▶ [What you need to do]: Without the pictures, write the listing out again exactly as it appears.

▶ [Records]:
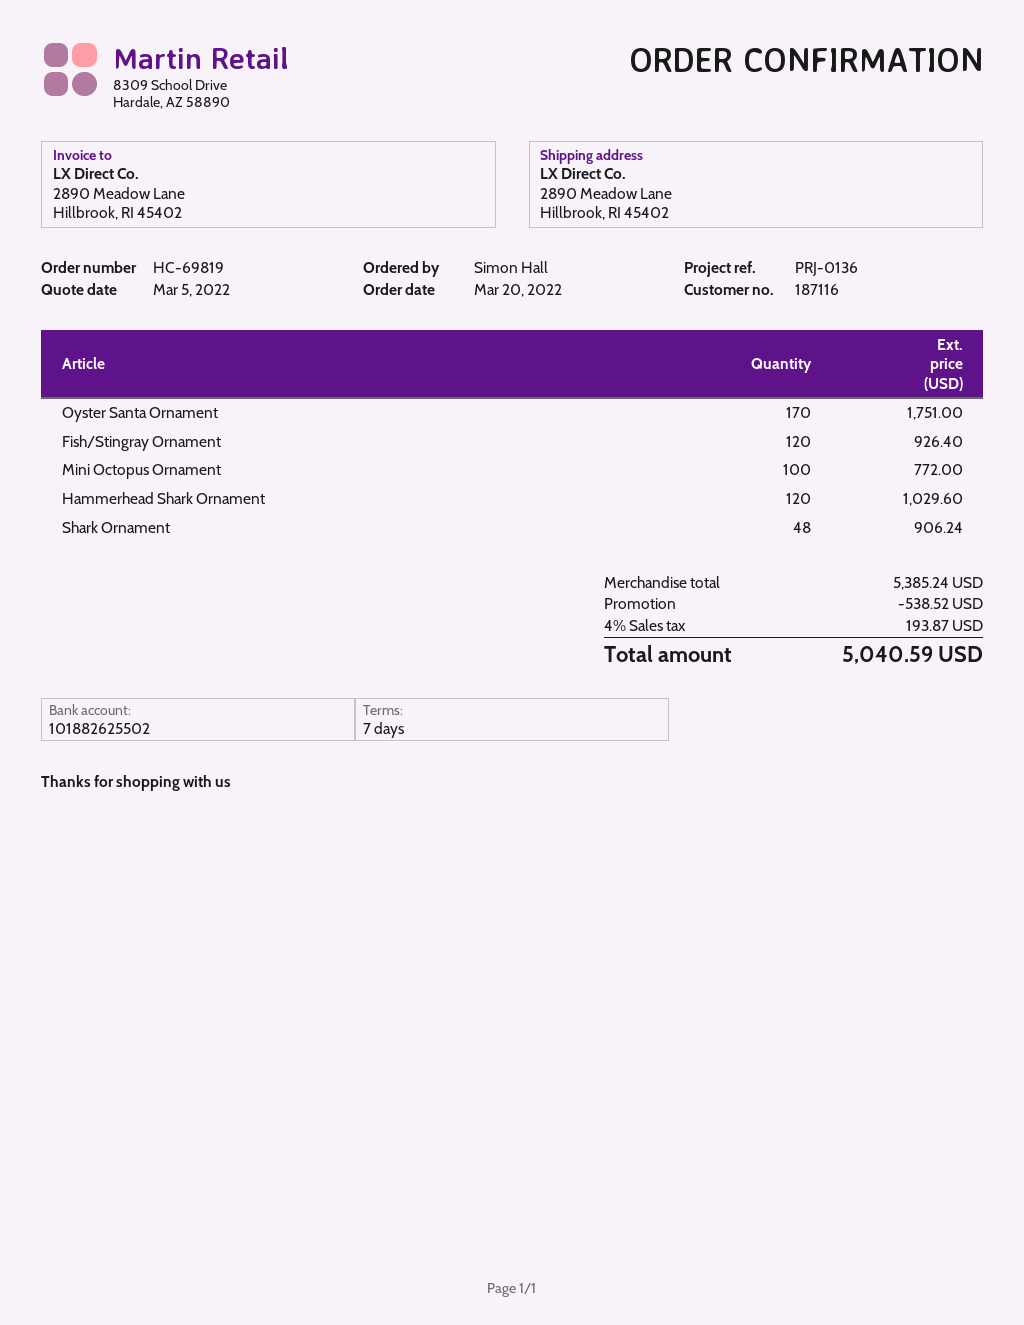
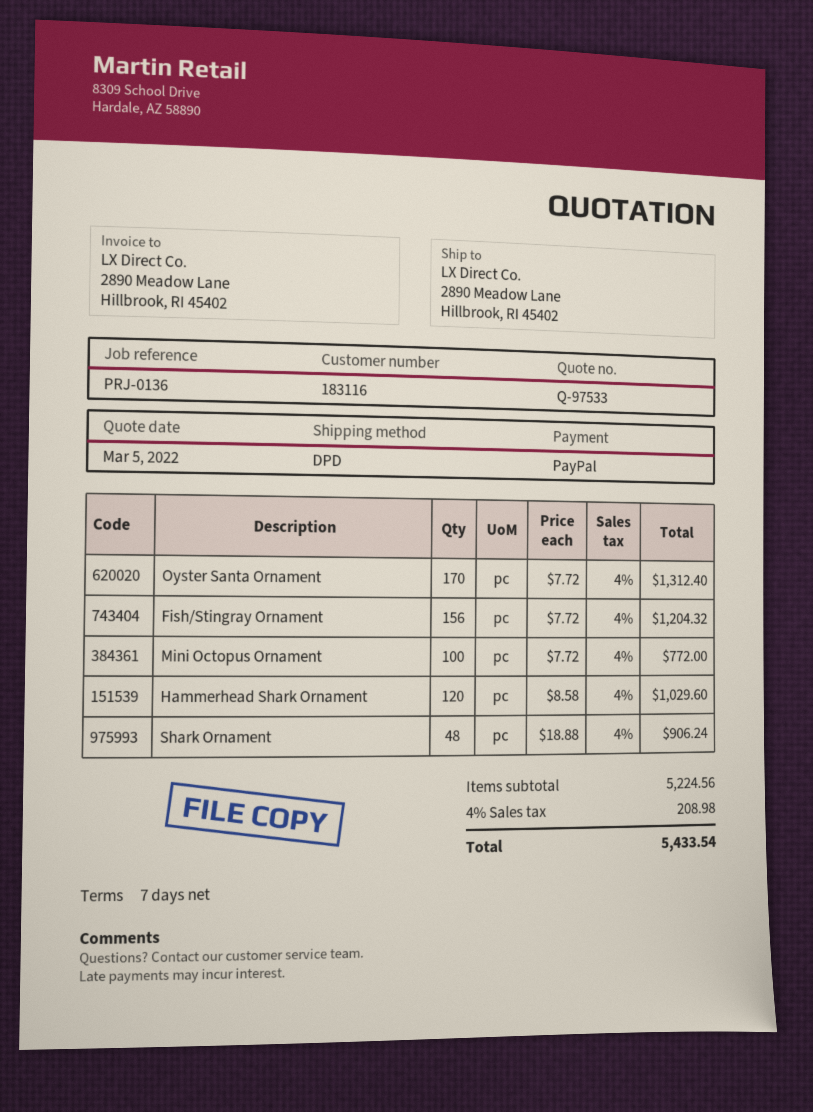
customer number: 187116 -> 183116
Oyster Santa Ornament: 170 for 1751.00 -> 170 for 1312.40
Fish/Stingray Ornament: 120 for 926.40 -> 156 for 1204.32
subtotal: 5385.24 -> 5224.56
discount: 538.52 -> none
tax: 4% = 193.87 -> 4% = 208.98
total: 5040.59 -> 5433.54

▶ [Your solution]:
customer number: 187116 -> 183116
Oyster Santa Ornament: 170 for 1751.00 -> 170 for 1312.40
Fish/Stingray Ornament: 120 for 926.40 -> 156 for 1204.32
subtotal: 5385.24 -> 5224.56
discount: 538.52 -> none
tax: 4% = 193.87 -> 4% = 208.98
total: 5040.59 -> 5433.54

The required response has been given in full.